Beloved is in graduate school.  He attends a pretty cool low-residency program in Vermont specializing in children’s literature.  He’s doing really well, and is accomplishing VERY long-standing goals.  However, we (you may have noticed) do not live in Vermont.

Because it is low-residency, he only has to attend school twice a year, for 10 days.  January and July.

Last January, I was such a baby-lawyer, I could barely open my eyes.  I was a little busy, and it made me nervous when he was gone.  What if something comes up?  What if I get a new assignment?  But it was fine, and I think I left at 4:30 every day.

Last July – the girls were in the Middle of the Country with the Ex, and Beloved and I had already started our moving process.  There were no difficulties.

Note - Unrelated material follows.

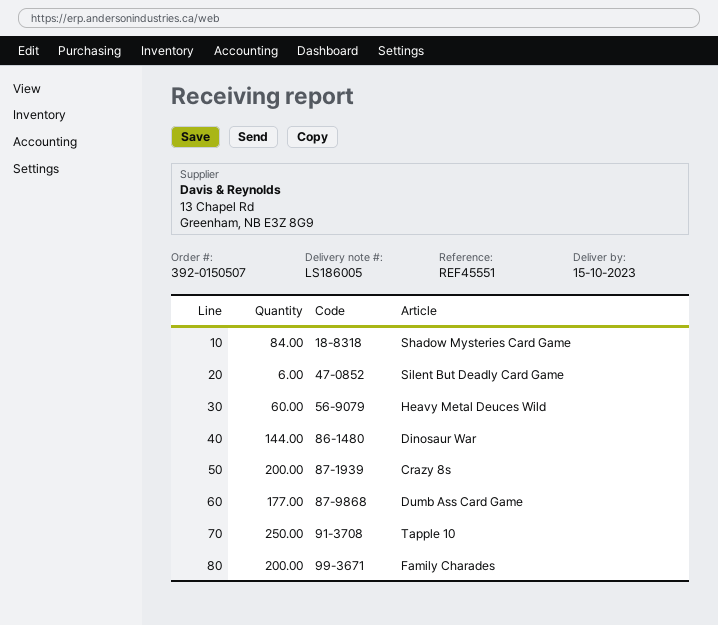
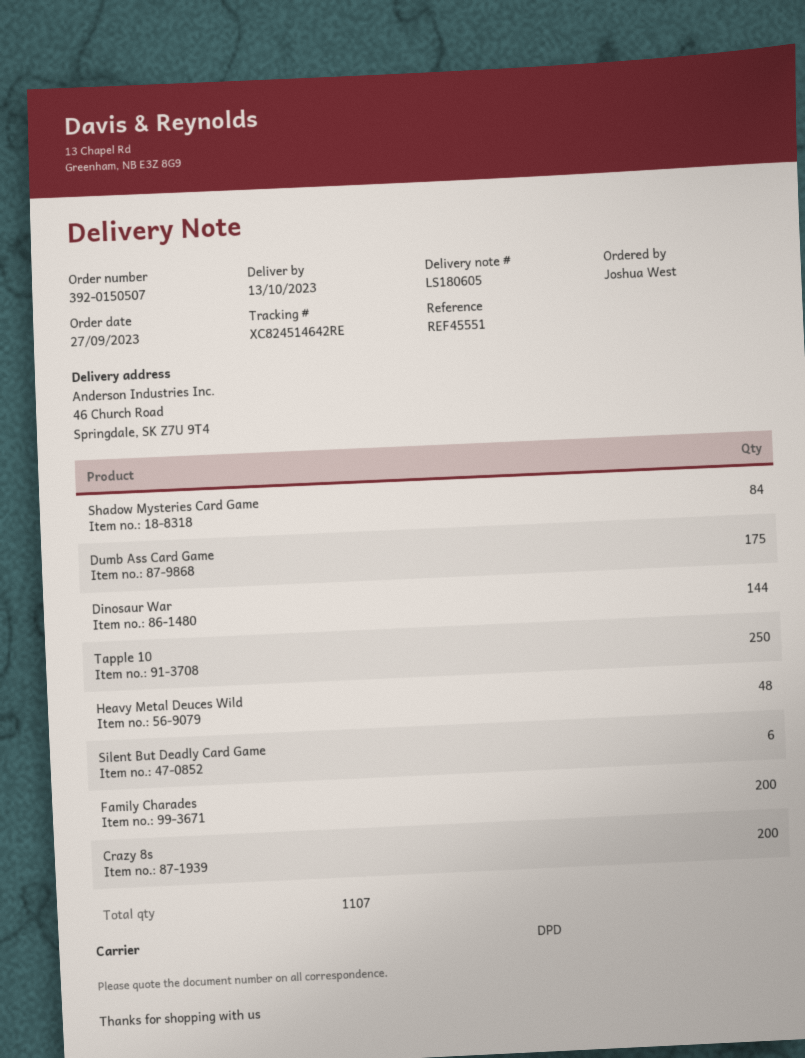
delivery note number: LS186005 -> LS180605
delivery date: 2023-10-15 -> 2023-10-13
Heavy Metal Deuces Wild: 60 -> 48
Dumb Ass Card Game: 177 -> 175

This January – total different picture.

I’m fully engaged in a case that is culminating this month in every way.  Discovery is closing, summary judgment is being filed, experts are being hired, court hearings are happening.  It’s insane.  INSANE.  And I’m heavily involved in every aspect of it.

I was already nervous – that getting out of work at a reasonable hour was going to be difficult.  Of all months, this is the one where deadlines happen.  I was nervous.

Then, ha ha!  What made me think I knew what nervous was?

It looks like I have the great honor of traveling to a very different part of the country to tend to one of the many aspects of the case that is my Life, even though it’s a bit beyond my seniority level.  It just so happens to be during Beloved’s absence (and over days that are (a) a national holiday, and (b) inauguration day.  Feh.)

At first, it looked like it was just one day, and it was a day that was a school holiday, so I knew that the kids would be fine with friends.  Then it ended up two days, and two long days – long enough that once you add in travel, it may affect 4 days.  Yikes.  Beloved’s only gone for 10 days — I’m having issues for HALF of them?  Unbelievable.

I was going to post about how my decision to make my community one of my many priorities with my time becomes oh-so-valuable in times of need.  I have friends that I can ask for a hand – friends who I’ve given a hand to in the past, and who know that I’m an active and engaged member of our community.

But now, it seems like my needs are too big, and instead, I’m turning to family.  I’ve begged my mother to (re)arrange her work schedule so she can come while I’m gone.

E is mad at me – she overheard me talking to a friend who is my back-up plan, and insists that I hadn’t told her the whole story about next week before telling the friend.  She is mad about the options I have considered for her while I’m gone.  Some friends are out of favor, and others are just plain old “annoying.”  Humorously, she thinks she should be left home alone.

It was hard not to laugh at that one.

All in all, the stress levels are high.  I keep thinking about how, in the past, I’ve looked forward to certain things – or dreaded them – and then they happen.  And before I know it, it’s behind me.

I keep telling myself … it will be January 22nd before I know it.  Beloved will be home, and this difficult time will have passed.  i have a lot of friends.  I am very lucky.  The girls are well-loved, and people are happy to be supportive.  We live in an awesome community, where people are nearby and hyper-willing.

It will be okay.

And I will miss my Beloved.

And I am sad that I should be more supportive, and excited with him about his exciting time, and instead, I’m kinda on the verge of tears over my own stress and fears.  He gives so much, and deserves better.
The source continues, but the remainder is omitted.